Quid de paiement des formations sanitaires par le gouvernement ?
La régularité des payements est là. Il n’y a pas vraiment de lamentations de la part des responsables des formations sanitaires. C’est une politique qui a réussi.
Les paiements se font régulièrement parce que les comités provinciaux de vérification et de validation ont des frais de fonctionnement et font leurs activités régulièrement. Ils dressent les factures de façon régulière et une fois que les factures sont là, les opérations pour le paiement suivent et se font régulièrement.

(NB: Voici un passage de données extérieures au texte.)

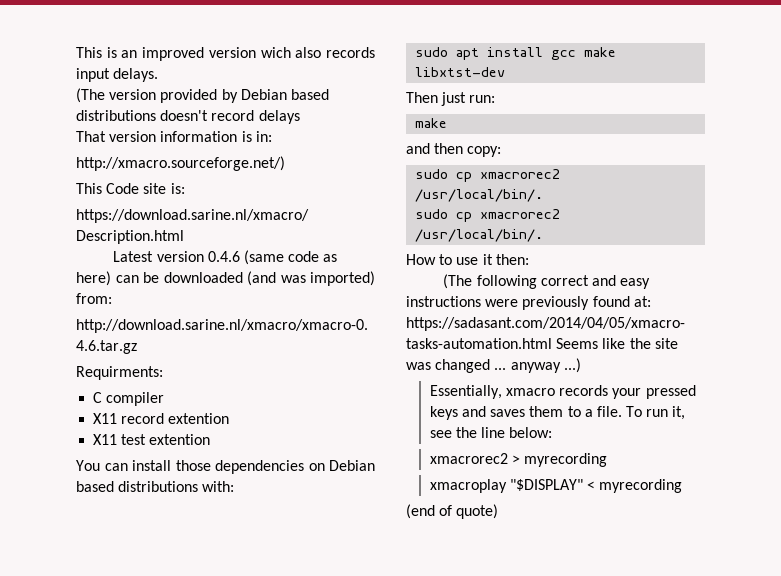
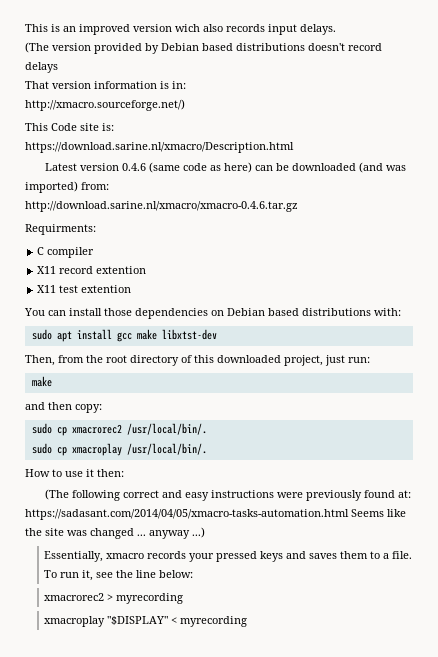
- Then just run:
+ Then, from the root directory of this downloaded project, just run:
  and then copy:
  sudo cp xmacrorec2 /usr/local/bin/.
- sudo cp xmacrorec2 /usr/local/bin/.
+ sudo cp xmacroplay /usr/local/bin/.
- (end of quote)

Aucune lamentation vraiment ?
Oui, les lamentations de retard de paiement ont été entendues pour la politique de la Carte d’Assurance Maladie, CAM. C’est là où il y a eu des retards.
Mais, des retards indépendants de la volonté du gouvernement parce que le gouvernement est responsable de sa population. Mais, nous saluons l’effort fait très récemment. Il y a eu un paiement pour les CAM de plus de 70 milliards de francs burundais ce qui a permis aux formations sanitaires de recruter d’autres ressources humaines additionnelles, améliorer les infrastructures, améliorer les conditions d’hébergement et d’hospitalisation des patients.
Une note a d’ailleurs suivi le décaissement et disait que les formations sanitaires devraient se préparer pour avoir des stocks de médicaments pouvant couvrir 6 mois.